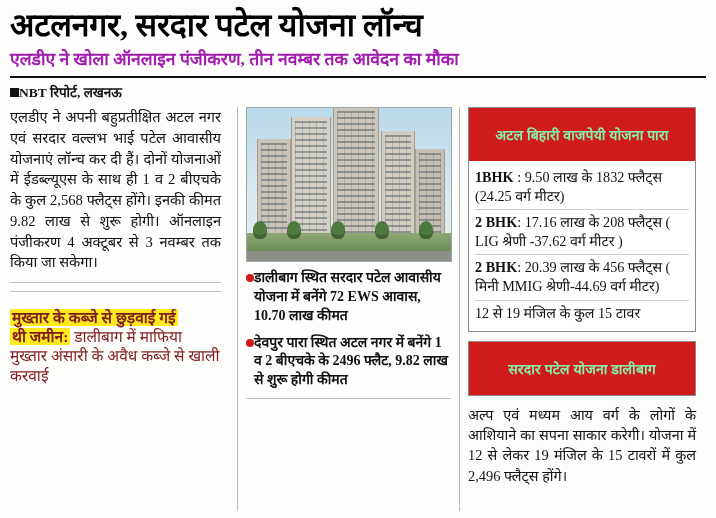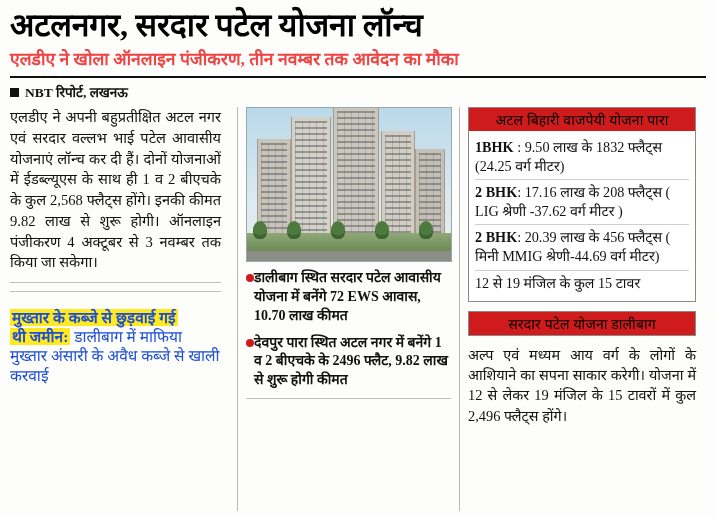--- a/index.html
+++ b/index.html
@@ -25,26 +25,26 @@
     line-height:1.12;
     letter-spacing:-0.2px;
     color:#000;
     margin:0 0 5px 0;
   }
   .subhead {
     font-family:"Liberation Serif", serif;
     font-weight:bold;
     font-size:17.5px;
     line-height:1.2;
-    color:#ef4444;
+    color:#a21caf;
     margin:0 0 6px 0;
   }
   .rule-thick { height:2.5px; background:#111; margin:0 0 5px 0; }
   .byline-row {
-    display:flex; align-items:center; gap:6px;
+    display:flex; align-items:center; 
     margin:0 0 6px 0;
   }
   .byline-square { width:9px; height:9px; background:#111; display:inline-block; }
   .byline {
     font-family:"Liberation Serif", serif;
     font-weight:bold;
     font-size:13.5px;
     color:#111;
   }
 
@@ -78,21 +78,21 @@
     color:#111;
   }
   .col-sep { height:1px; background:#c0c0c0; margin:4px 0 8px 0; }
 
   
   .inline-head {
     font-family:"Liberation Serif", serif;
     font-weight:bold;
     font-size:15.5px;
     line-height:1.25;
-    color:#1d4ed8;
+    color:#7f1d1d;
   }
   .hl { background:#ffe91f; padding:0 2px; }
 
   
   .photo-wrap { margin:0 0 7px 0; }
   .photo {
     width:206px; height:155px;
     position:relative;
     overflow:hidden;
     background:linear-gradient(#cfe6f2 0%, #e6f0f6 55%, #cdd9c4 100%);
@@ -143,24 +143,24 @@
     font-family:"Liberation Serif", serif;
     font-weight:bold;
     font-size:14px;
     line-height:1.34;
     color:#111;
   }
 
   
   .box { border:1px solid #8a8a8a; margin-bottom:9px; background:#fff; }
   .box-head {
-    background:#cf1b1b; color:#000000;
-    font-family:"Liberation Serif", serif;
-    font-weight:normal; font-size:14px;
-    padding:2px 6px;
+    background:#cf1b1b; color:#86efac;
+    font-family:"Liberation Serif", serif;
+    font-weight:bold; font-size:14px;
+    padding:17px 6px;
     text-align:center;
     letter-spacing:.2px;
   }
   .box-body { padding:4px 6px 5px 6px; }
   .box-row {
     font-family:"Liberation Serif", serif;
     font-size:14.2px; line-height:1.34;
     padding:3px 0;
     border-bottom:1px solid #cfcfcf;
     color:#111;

====

## What the task asks
Search the records for the word "inline" and copy every line where it occurs.

## Response
   .byline-square { width:9px; height:9px; background:#111; display:inline-block; }
   .inline-head {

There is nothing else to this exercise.